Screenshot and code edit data
════════════════════

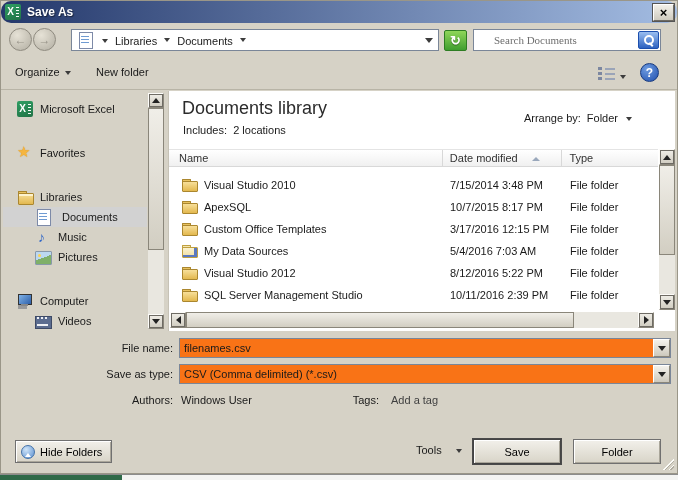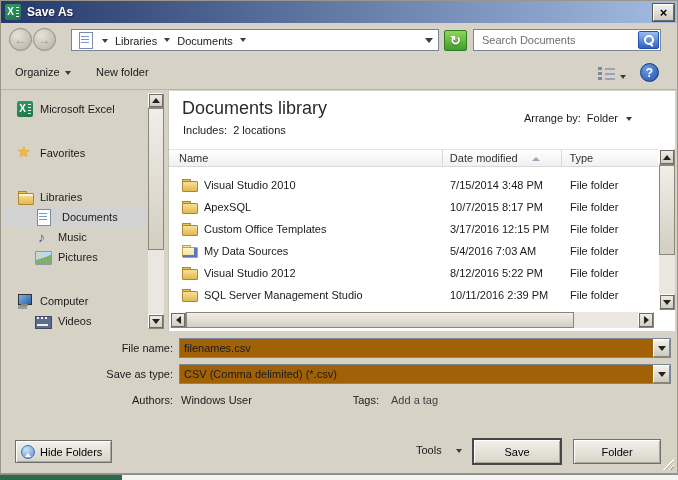--- a/index.html
+++ b/index.html
@@ -10,21 +10,21 @@
     background:#fff;
   }
   .win {
     position:absolute; left:0; top:0; width:678px; height:474px;
     background:var(--dialog-bg,#d6d2c6); border:1px solid #9a9688;
   }
   
   .titlebar {
     position:absolute; left:0; top:0; right:0; height:22px;
     background:linear-gradient(to right, var(--title-bar-left,#24386b), var(--title-bar-right,#a3bce2));
-    display:flex; align-items:center; padding:0 4px;
+    display:flex; align-items:center; padding:0 4px;border-radius:10px;
   }
   .title-text { color:#fff; font-weight:bold; font-size:12px; margin-left:6px; text-shadow:1px 1px 1px rgba(0,0,0,.5); }
   .close-btn {
     position:absolute; right:3px; top:3px; width:21px; height:17px;
     background:linear-gradient(#f2f0ea,#cfcbbf); border:1px solid #6e6b64;
     border-top-color:#fff; border-left-color:#fff; box-shadow:0 0 0 1px #555;
     display:flex; align-items:center; justify-content:center; padding:0; cursor:default;
   }
   .close-x { font-weight:bold; font-size:13px; line-height:1; color:#000; }
   
@@ -83,21 +83,21 @@
   .refresh-btn {
     position:absolute; left:443px; top:7px; width:23px; height:21px; border:1px solid #2e7d23; border-radius:2px;
     background:linear-gradient(var(--refresh-green,#8fd65a),#3f9e2f);
     display:flex; align-items:center; justify-content:center; padding:0;
   }
   .refresh-glyph { color:#fff; font-weight:bold; font-size:13px; line-height:1; text-shadow:0 1px 1px rgba(0,0,0,.4); }
   .search-box {
     position:absolute; left:472px; top:6px; width:188px; height:22px; background:#fff;
     border:1px solid #7a8698; display:flex; align-items:center;
   }
-  .search-input { border:none; outline:none; flex:1; font-family:Liberation Sans, sans-serif; font-size:11px; padding:0 8px; color:#1a1a1a; min-width:0; background:transparent; }
+  .search-input { border:none; outline:none; flex:1; font-family:Liberation Serif, serif; font-size:11px; padding:0 20px; color:#1a1a1a; min-width:0; background:transparent; }
   .search-input::placeholder { color:#6e6e6e; opacity:1; }
   .search-btn {
     width:21px; height:18px; margin-right:1px; border:1px solid #1c4fae; border-radius:2px;
     background:linear-gradient(#9abef0,var(--search-button-blue,#2d62c0)); position:relative; padding:0;
   }
   .mag::before { content:""; position:absolute; left:5px; top:3px; width:6px; height:6px; border:2px solid #fff; border-radius:50%; }
   .mag::after { content:""; position:absolute; left:11px; top:10px; width:2px; height:5px; background:#fff; transform:rotate(-45deg); }
   
   .toolbar { position:absolute; left:0; top:56px; right:0; height:33px; background:var(--dialog-bg,#d6d2c6); border-bottom:1px solid #b8b4a6; }
   .tb-item { position:absolute; top:9px; display:flex; align-items:center; cursor:default; }
@@ -155,21 +155,21 @@
   .main-vscroll .down { bottom:0; left:0; width:16px; height:16px; }
   .main-vscroll .sb-track { left:0; right:0; top:16px; bottom:16px; }
   .main-vscroll .sb-thumb { left:0; right:0; top:16px; height:90px; }
   .main-hscroll { position:absolute; left:1px; right:21px; top:221px; height:16px; }
   .main-hscroll .left { left:0; top:0; width:16px; height:16px; }
   .main-hscroll .right { right:0; top:0; width:16px; height:16px; }
   .main-hscroll .sb-track { top:0; bottom:0; left:16px; right:16px; }
   .main-hscroll .sb-thumb { top:0; bottom:0; left:16px; right:80px; }
   
   .field-label { position:absolute; left:0; width:172px; text-align:right; }
-  .combo { position:absolute; left:178px; right:6px; height:20px; background:#a16207; border:1px solid #7a8698; }
+  .combo { position:absolute; left:178px; right:6px; height:20px; background:#f97316; border:1px solid #7a8698; }
   .combo-text { position:absolute; left:4px; top:3px; white-space:nowrap; }
   .combo-btn { position:absolute; right:0px; top:0px; bottom:0px; width:17px;
     background:linear-gradient(#f4f2ec,#cdc9bd); border:1px solid #8a867a; border-top-color:#fff; border-left-color:#fff;
     display:flex; align-items:center; justify-content:center; padding:0; }
   .combo-btn .tri-down { border-width:4px; border-top-width:5px; }
   .row-filename { top:337px; } .row-savetype { top:363px; }
   .frow { position:absolute; left:0; right:0; height:22px; }
   .frow .field-label { top:4px; }
   .meta-label { position:absolute; top:393px; }
   .meta-value { position:absolute; top:393px; }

════════════════════

= ACTIVITY =
No pictures go in the copy. Set down all the data exactly.

= FINISHED EXERCISE =
--- a/index.html
+++ b/index.html
@@ -10,21 +10,21 @@
     background:#fff;
   }
   .win {
     position:absolute; left:0; top:0; width:678px; height:474px;
     background:var(--dialog-bg,#d6d2c6); border:1px solid #9a9688;
   }
   
   .titlebar {
     position:absolute; left:0; top:0; right:0; height:22px;
     background:linear-gradient(to right, var(--title-bar-left,#24386b), var(--title-bar-right,#a3bce2));
-    display:flex; align-items:center; padding:0 4px;
+    display:flex; align-items:center; padding:0 4px;border-radius:10px;
   }
   .title-text { color:#fff; font-weight:bold; font-size:12px; margin-left:6px; text-shadow:1px 1px 1px rgba(0,0,0,.5); }
   .close-btn {
     position:absolute; right:3px; top:3px; width:21px; height:17px;
     background:linear-gradient(#f2f0ea,#cfcbbf); border:1px solid #6e6b64;
     border-top-color:#fff; border-left-color:#fff; box-shadow:0 0 0 1px #555;
     display:flex; align-items:center; justify-content:center; padding:0; cursor:default;
   }
   .close-x { font-weight:bold; font-size:13px; line-height:1; color:#000; }
   
@@ -83,21 +83,21 @@
   .refresh-btn {
     position:absolute; left:443px; top:7px; width:23px; height:21px; border:1px solid #2e7d23; border-radius:2px;
     background:linear-gradient(var(--refresh-green,#8fd65a),#3f9e2f);
     display:flex; align-items:center; justify-content:center; padding:0;
   }
   .refresh-glyph { color:#fff; font-weight:bold; font-size:13px; line-height:1; text-shadow:0 1px 1px rgba(0,0,0,.4); }
   .search-box {
     position:absolute; left:472px; top:6px; width:188px; height:22px; background:#fff;
     border:1px solid #7a8698; display:flex; align-items:center;
   }
-  .search-input { border:none; outline:none; flex:1; font-family:Liberation Sans, sans-serif; font-size:11px; padding:0 8px; color:#1a1a1a; min-width:0; background:transparent; }
+  .search-input { border:none; outline:none; flex:1; font-family:Liberation Serif, serif; font-size:11px; padding:0 20px; color:#1a1a1a; min-width:0; background:transparent; }
   .search-input::placeholder { color:#6e6e6e; opacity:1; }
   .search-btn {
     width:21px; height:18px; margin-right:1px; border:1px solid #1c4fae; border-radius:2px;
     background:linear-gradient(#9abef0,var(--search-button-blue,#2d62c0)); position:relative; padding:0;
   }
   .mag::before { content:""; position:absolute; left:5px; top:3px; width:6px; height:6px; border:2px solid #fff; border-radius:50%; }
   .mag::after { content:""; position:absolute; left:11px; top:10px; width:2px; height:5px; background:#fff; transform:rotate(-45deg); }
   
   .toolbar { position:absolute; left:0; top:56px; right:0; height:33px; background:var(--dialog-bg,#d6d2c6); border-bottom:1px solid #b8b4a6; }
   .tb-item { position:absolute; top:9px; display:flex; align-items:center; cursor:default; }
@@ -155,21 +155,21 @@
   .main-vscroll .down { bottom:0; left:0; width:16px; height:16px; }
   .main-vscroll .sb-track { left:0; right:0; top:16px; bottom:16px; }
   .main-vscroll .sb-thumb { left:0; right:0; top:16px; height:90px; }
   .main-hscroll { position:absolute; left:1px; right:21px; top:221px; height:16px; }
   .main-hscroll .left { left:0; top:0; width:16px; height:16px; }
   .main-hscroll .right { right:0; top:0; width:16px; height:16px; }
   .main-hscroll .sb-track { top:0; bottom:0; left:16px; right:16px; }
   .main-hscroll .sb-thumb { top:0; bottom:0; left:16px; right:80px; }
   
   .field-label { position:absolute; left:0; width:172px; text-align:right; }
-  .combo { position:absolute; left:178px; right:6px; height:20px; background:#a16207; border:1px solid #7a8698; }
+  .combo { position:absolute; left:178px; right:6px; height:20px; background:#f97316; border:1px solid #7a8698; }
   .combo-text { position:absolute; left:4px; top:3px; white-space:nowrap; }
   .combo-btn { position:absolute; right:0px; top:0px; bottom:0px; width:17px;
     background:linear-gradient(#f4f2ec,#cdc9bd); border:1px solid #8a867a; border-top-color:#fff; border-left-color:#fff;
     display:flex; align-items:center; justify-content:center; padding:0; }
   .combo-btn .tri-down { border-width:4px; border-top-width:5px; }
   .row-filename { top:337px; } .row-savetype { top:363px; }
   .frow { position:absolute; left:0; right:0; height:22px; }
   .frow .field-label { top:4px; }
   .meta-label { position:absolute; top:393px; }
   .meta-value { position:absolute; top:393px; }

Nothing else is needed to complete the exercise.